WHAT YOU HAVE TO DO = Look for "with" in the material below and show each line that contains it.

====== INPUT MATERIAL ======

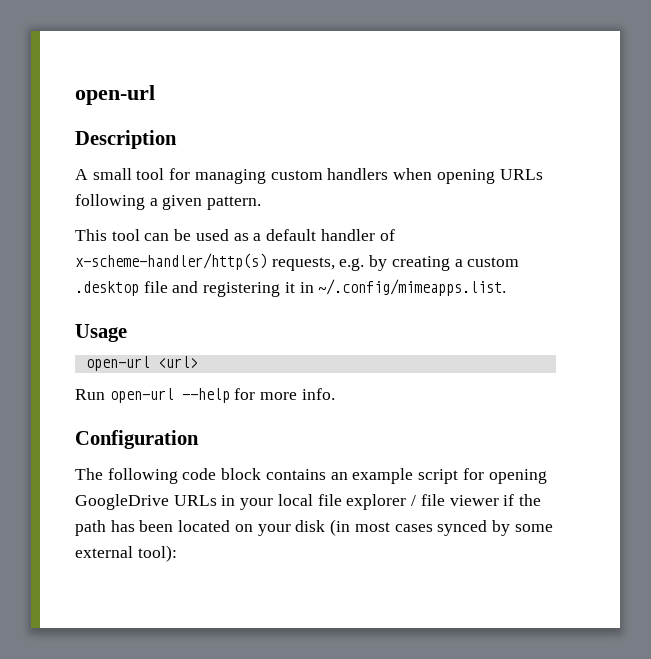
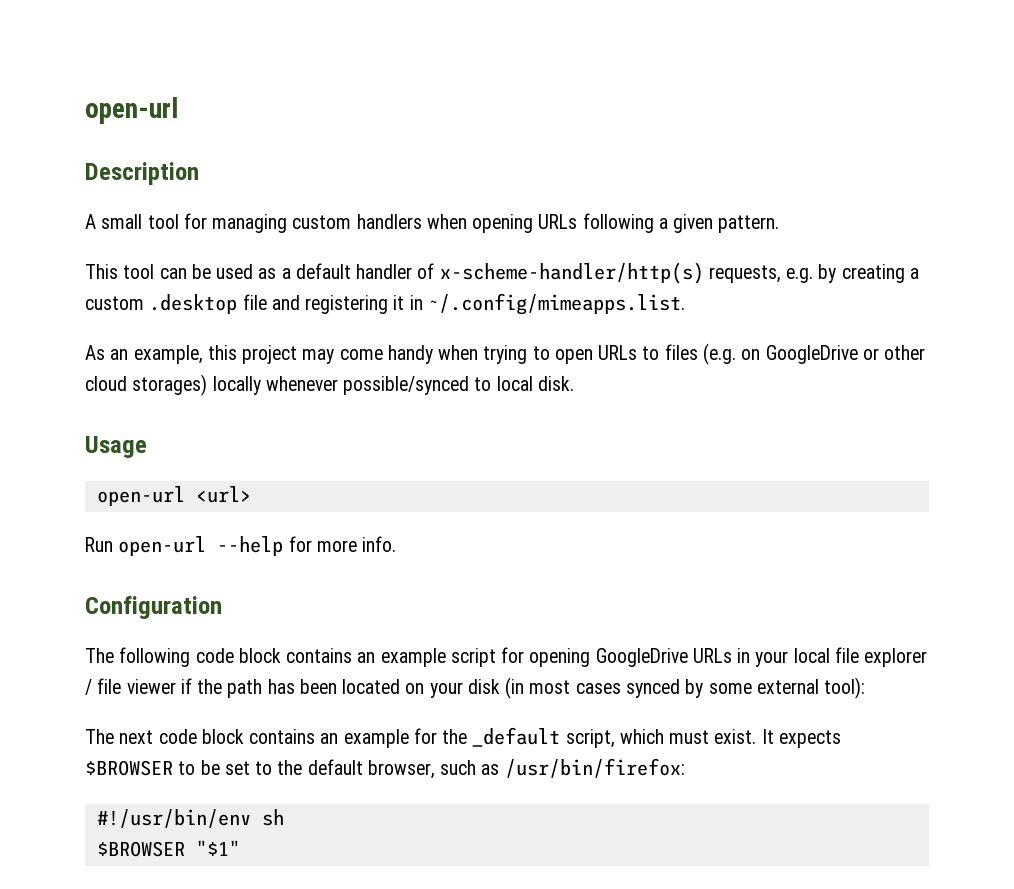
(507, 287) none -> [85,343,926,365] [85,374,574,396] // As an example, this project may come handy when trying to open URLs to files (e.g. on GoogleDrive or other cloud storages) locally whenever possible/synced to local disk.
(177, 553) none -> [85,727,841,748] [85,758,685,779] [96,809,284,828] [96,840,240,857] // The next code block contains an example for the _default script, which must exist. It expects $BROWSER to be set to the default browser, such as /usr/bin/firefox: // #!/usr/bin/env sh // $BROWSER "$1"

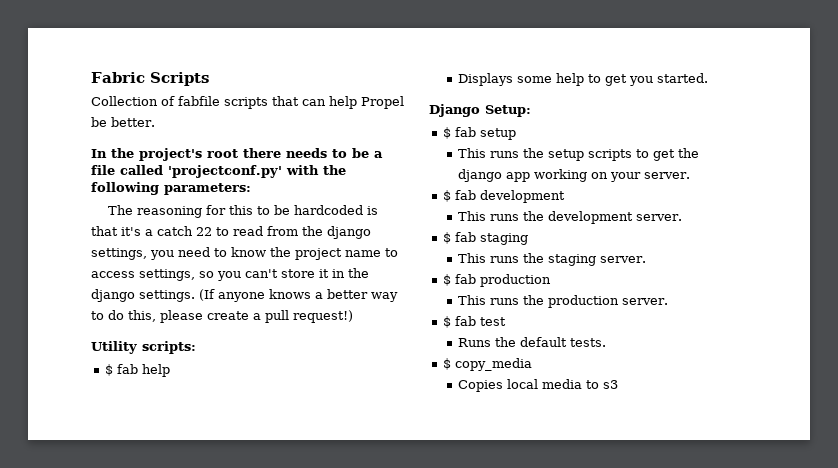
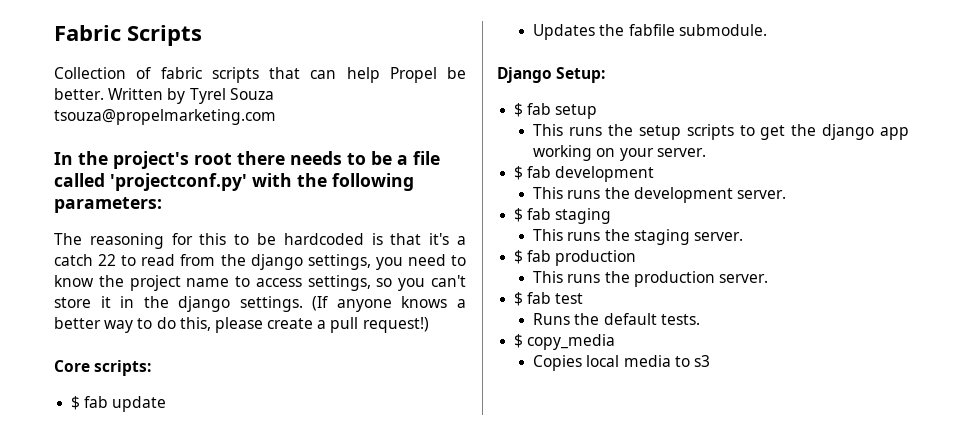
[178,96,220,106] fabfile -> [160,67,202,79] fabric
(155, 122) none -> [108,88,274,104] [54,109,276,125] Written by Tyrel Souza tsouza@propelmarketing.com
[91,341,137,354] Utility -> [54,360,90,372] Core
[141,364,170,377] [457,73,708,86] help // Displays some help to get you started. -> [112,396,167,412] [533,24,767,40] update // Updates the fabfile submodule.

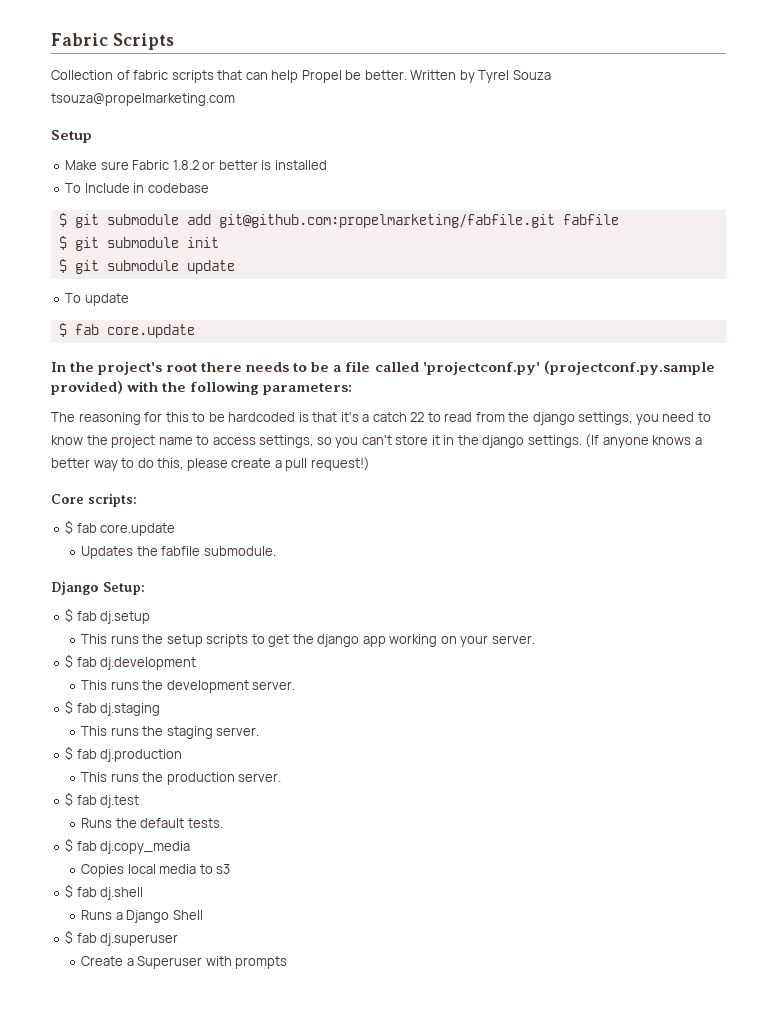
(276, 117) none -> [51,130,92,143] [65,160,327,170] [65,183,209,193] [58,213,619,228] [58,236,219,251] [58,259,235,274] [65,293,129,306] [58,323,195,338] // Setup // Make sure Fabric 1.8.2 or better is installed // To Include in codebase // $ git submodule add git@github.com:propelmarketing/fabfile.git fabfile // $ git submodule init // $ git submodule update // To update // $ fab core.update
(247, 182) none -> [543,361,715,375] [51,381,123,395] (projectconf.py.sample provided)
[112,396,167,412] update -> [100,523,176,536] core.update
[555,104,598,119] setup -> [100,611,151,624] dj.setup
[555,166,655,182] development -> [100,657,197,670] dj.development
[555,208,612,224] staging -> [100,703,161,716] dj.staging
[555,250,637,266] production -> [100,749,183,762] dj.production
[555,293,584,304] test -> [100,795,140,808] dj.test
[527,334,616,350] copy_media -> [76,841,191,854] fab dj.copy_media
(710, 361) none -> [65,884,144,900] [81,910,203,923] [65,930,179,946] [81,956,288,969] // $ fab dj.shell // Runs a Django Shell // $ fab dj.superuser // Create a Superuser with prompts

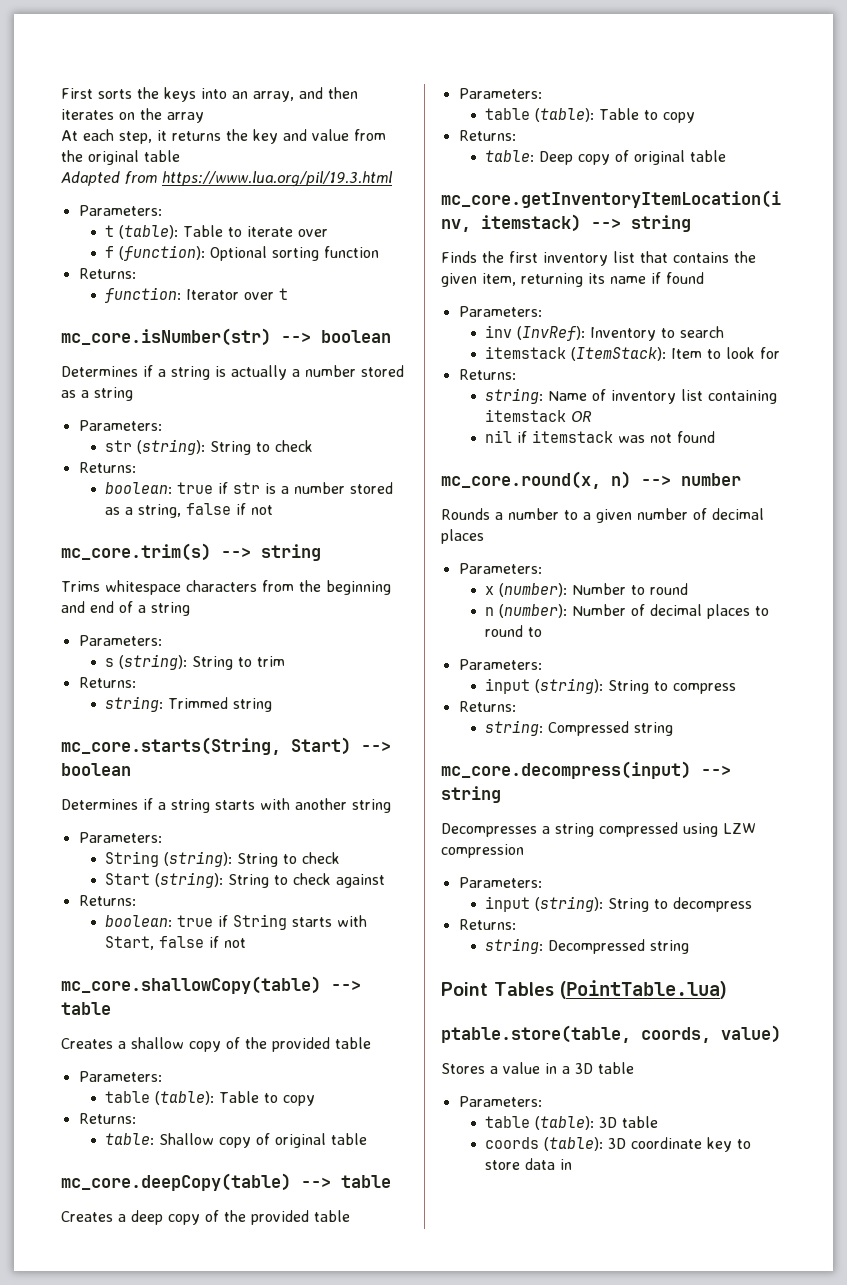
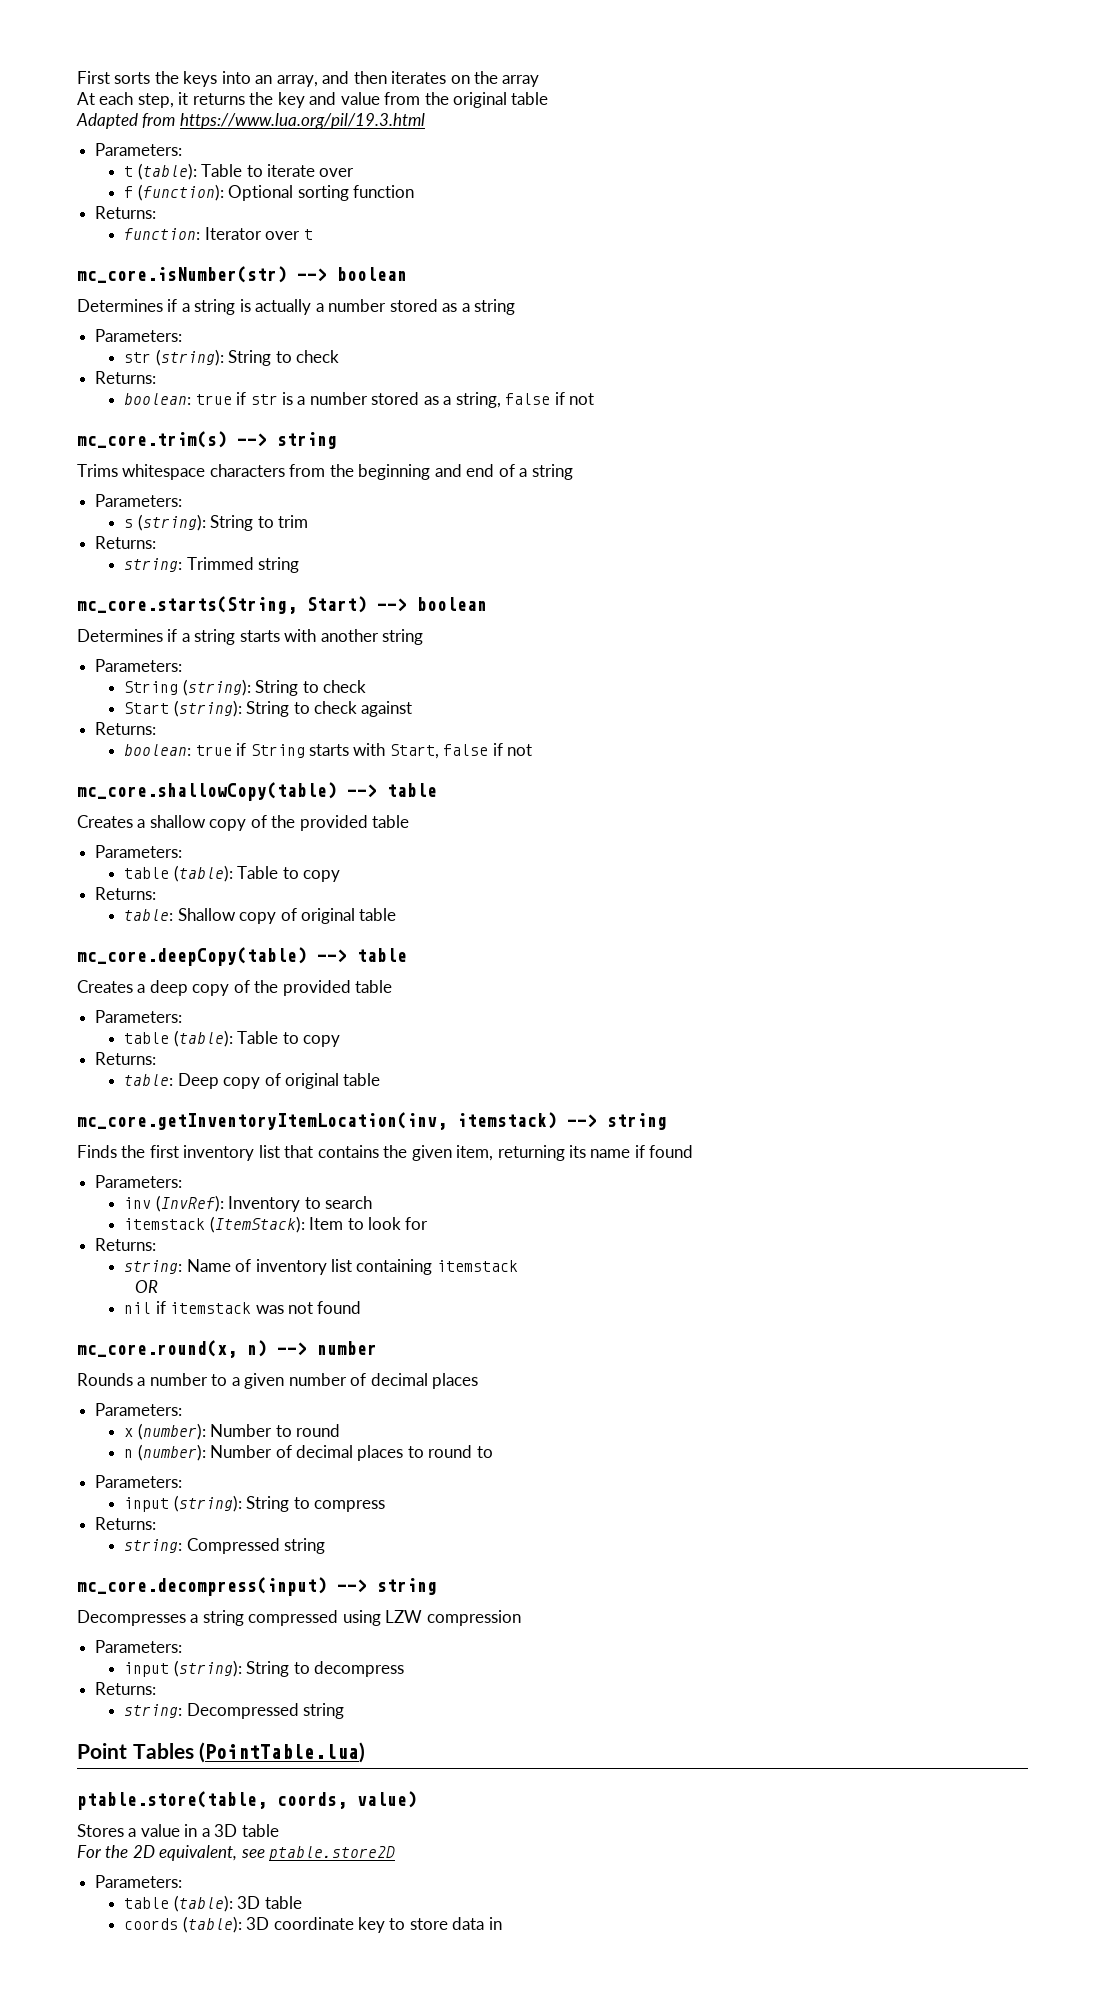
(567, 415) none -> (518, 1266) //
(634, 1068) none -> [77,1845,396,1861] // For the 2D equivalent, see ptable.store2D

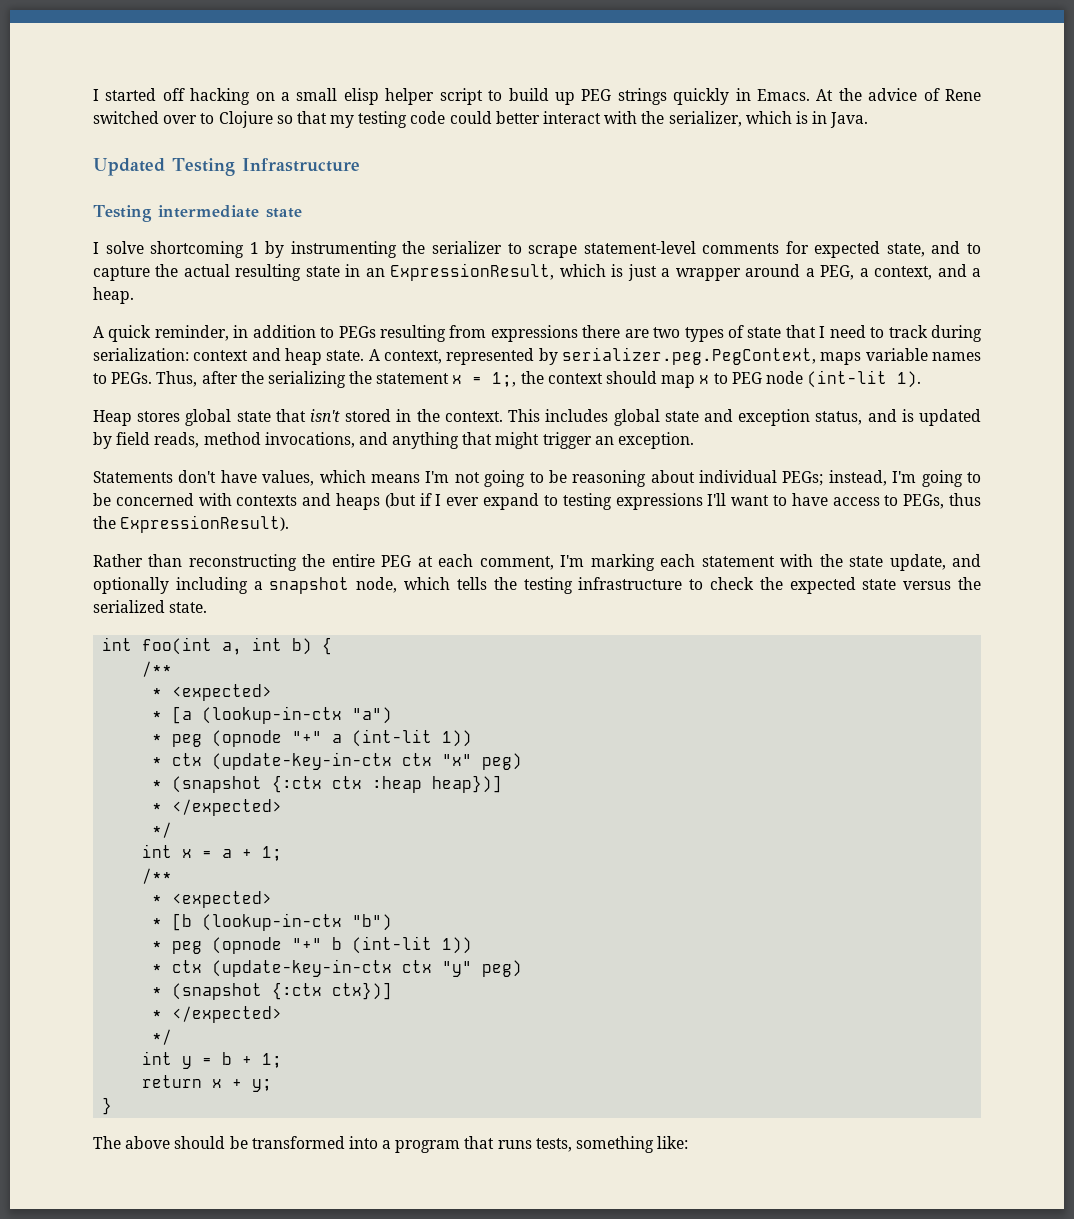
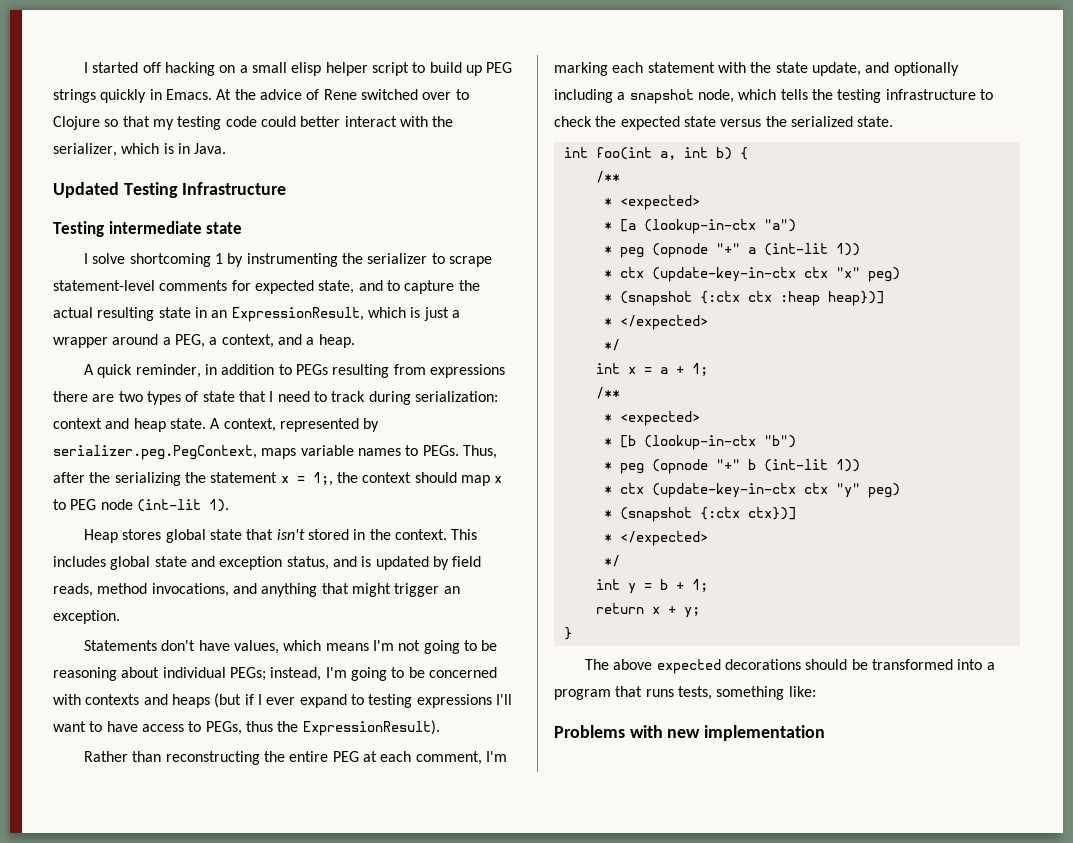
(171, 1142) none -> [656,659,802,674] expected decorations
(689, 1142) none -> [554,725,826,741] // Problems with new implementation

======

REPLY TO THE TASK =
(710, 361) none -> [65,884,144,900] [81,910,203,923] [65,930,179,946] [81,956,288,969] // $ fab dj.shell // Runs a Django Shell // $ fab dj.superuser // Create a Superuser with prompts
(689, 1142) none -> [554,725,826,741] // Problems with new implementation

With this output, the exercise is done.